Lembro que Juan Carlos Osorio por vezes me irritava com as constantes alterações que fazia no time. Depois passei a entender que era um rodízio que não enfraquecia o elenco. Bauza poderia poupar dois ou três, se fosse o caso, mas não partir com um time completamente reserva. Quem tinha de titular ontem: Denis, Maicon, Thiago Mendes e Kelvin.

Apesar dos pesares, o time se comportou bem. Fez um primeiro tempo razoável e um segundo tempo em que merecia a vitória. O goleiro do Coritiba soltou todas as bolas que foram ao gol, mas ele conseguiu impedir a vitória do Tricolor. Do outro lado, em nossa defesa, Lucão tentou fazer o possível para marcar contra. Cabeceou uma bola na trave e recuou uma bola ridiculamente para Denis. Nosso goleiro, por sua vez, fez uma defesa gigantesca, mas nas bolas cruzadas ficava no meio do caminho, onde, na linguagem do tênis, falamos “no mata burro”.

Gostei da entrada de Rogério, mas prefiro vê-lo jogando por onde joga Centurion. Mas Bauza insiste em afirmar que ele disputa posição com Ganso. Durma-se com um barulho destes. É só olhar em campo que ele, do nada, aparece pelo lado. Não tem característica centralizadora. Além do mais, o substituto imediato do Ganso é o Lucas Fernandes que, diga-se de passagem ficou sumido em campo nesta quarta-feira.

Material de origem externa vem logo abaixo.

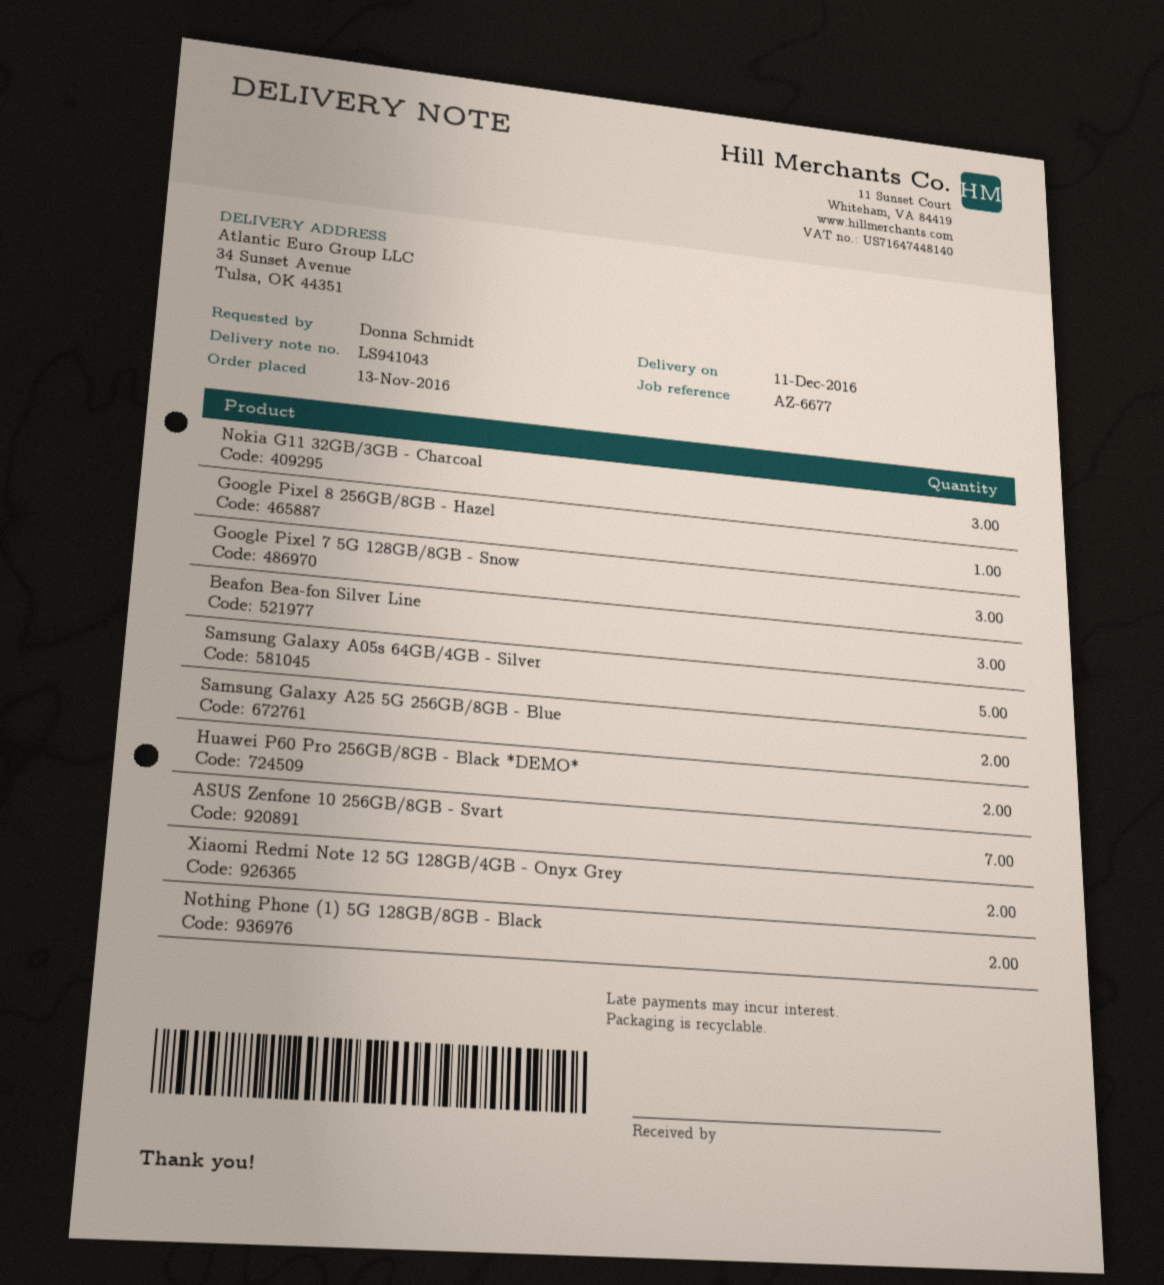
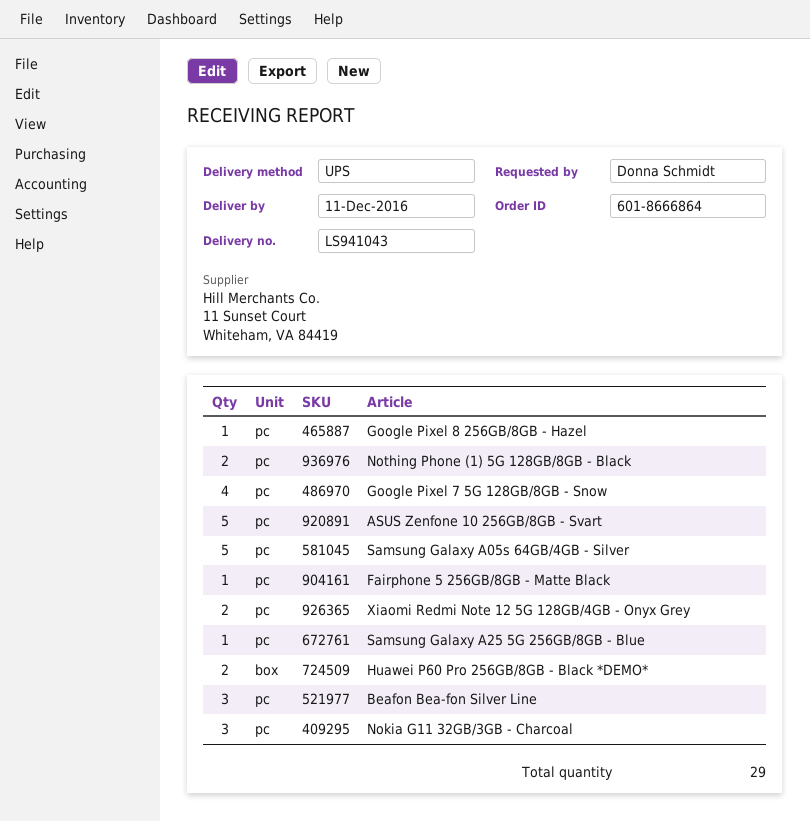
Google Pixel 7 5G 128GB/8GB - Snow: 3 -> 4
Samsung Galaxy A25 5G 256GB/8GB - Blue: 2 -> 1
ASUS Zenfone 10 256GB/8GB - Svart: 7 -> 5
Fairphone 5 256GB/8GB - Matte Black: none -> 1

Vamos considerar que, na soma de um campeonato por pontos corridos, longo como é o Brasileiro, empate fora de casa é bem vindo. O problema foi a derrota para o Internacional no Morumbi. Teremos que recuperar esses pontos. Quem sabe, no segundo turno, vencendo em Porto Alegre. Agora é mirar o clássico de domingo que, por ser no Morumbi, demanda vitória. É o que espero.